Your task is to repeat the records exactly from the line containing "the following command." onward, through the final line.

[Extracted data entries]
*** Block opens ***
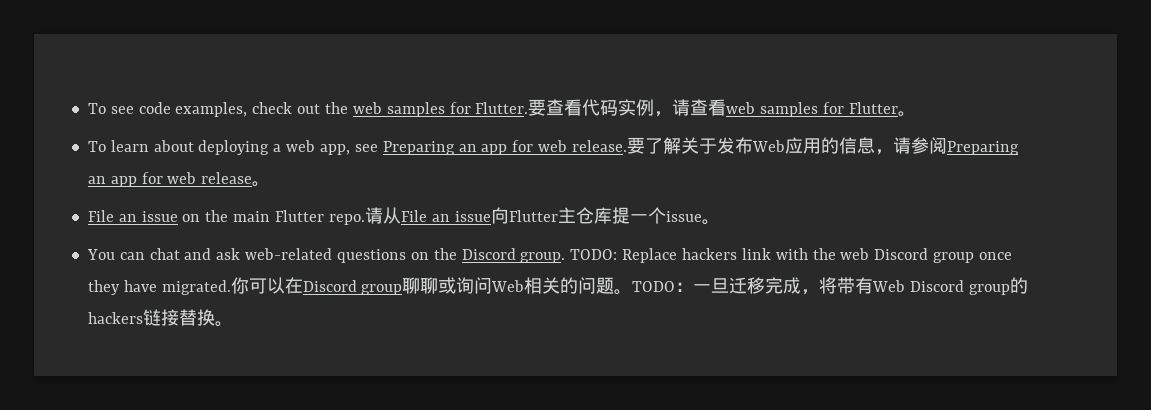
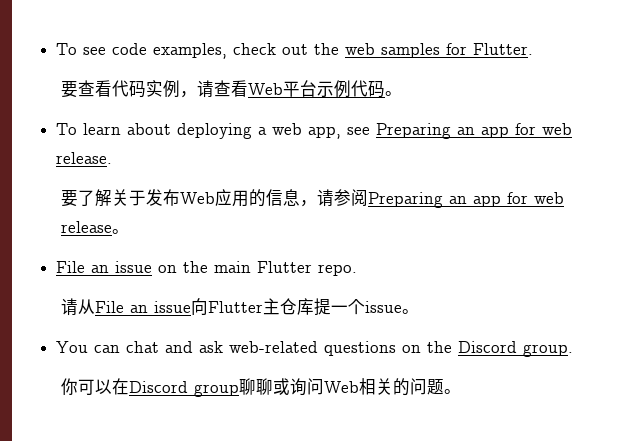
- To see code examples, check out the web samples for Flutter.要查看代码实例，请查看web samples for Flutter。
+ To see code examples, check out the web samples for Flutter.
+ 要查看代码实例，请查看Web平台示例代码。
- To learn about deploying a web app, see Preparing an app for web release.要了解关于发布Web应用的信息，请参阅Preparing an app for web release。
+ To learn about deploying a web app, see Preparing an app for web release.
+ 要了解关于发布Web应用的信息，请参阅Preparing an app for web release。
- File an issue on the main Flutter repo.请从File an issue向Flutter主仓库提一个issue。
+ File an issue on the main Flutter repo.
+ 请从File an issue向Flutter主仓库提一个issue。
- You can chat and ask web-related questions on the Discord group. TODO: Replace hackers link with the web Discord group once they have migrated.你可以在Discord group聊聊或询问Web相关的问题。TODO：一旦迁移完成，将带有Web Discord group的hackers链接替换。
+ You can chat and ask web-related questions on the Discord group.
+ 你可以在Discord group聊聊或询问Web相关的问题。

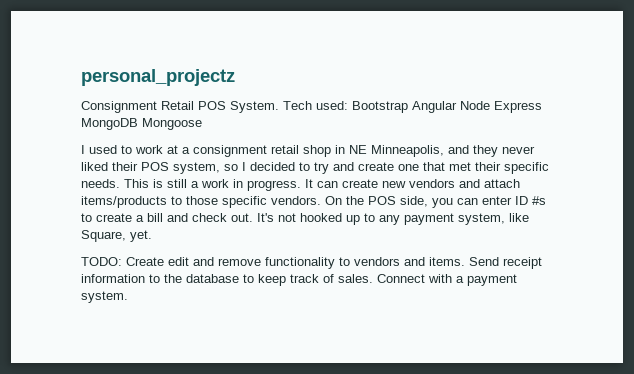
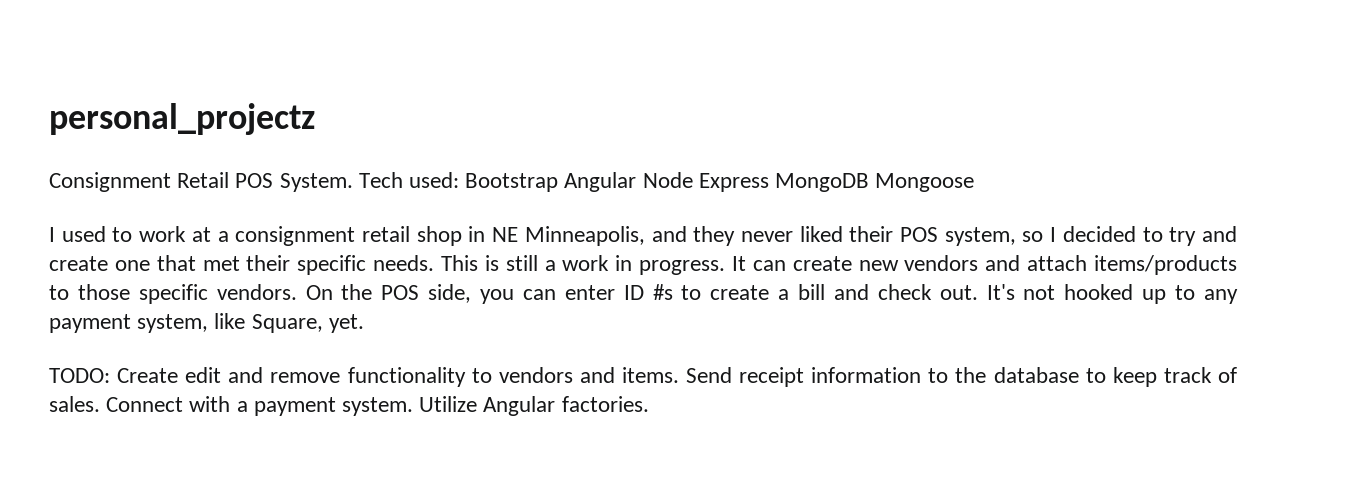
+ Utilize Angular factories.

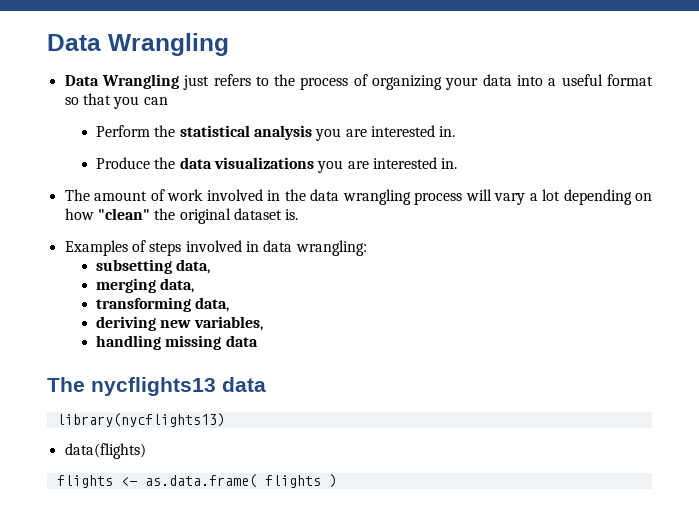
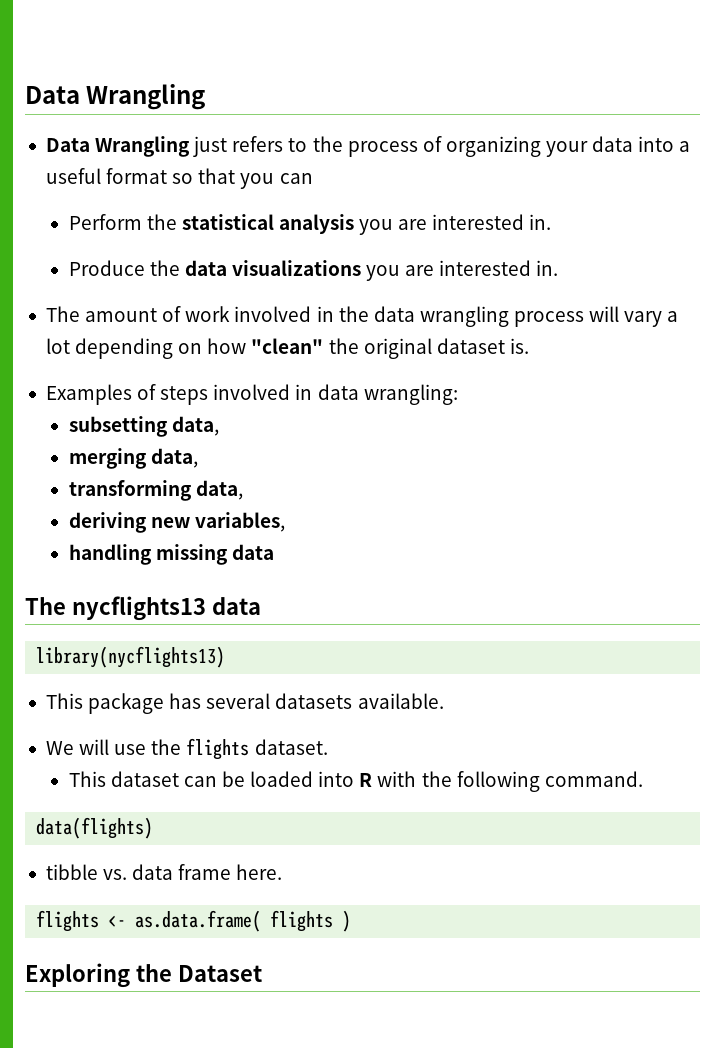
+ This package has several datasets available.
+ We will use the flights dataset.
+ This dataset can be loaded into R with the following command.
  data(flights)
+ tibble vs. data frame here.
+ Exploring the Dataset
*** Block closes ***
• YOUR RESPONSE:
+ This dataset can be loaded into R with the following command.
  data(flights)
+ tibble vs. data frame here.
+ Exploring the Dataset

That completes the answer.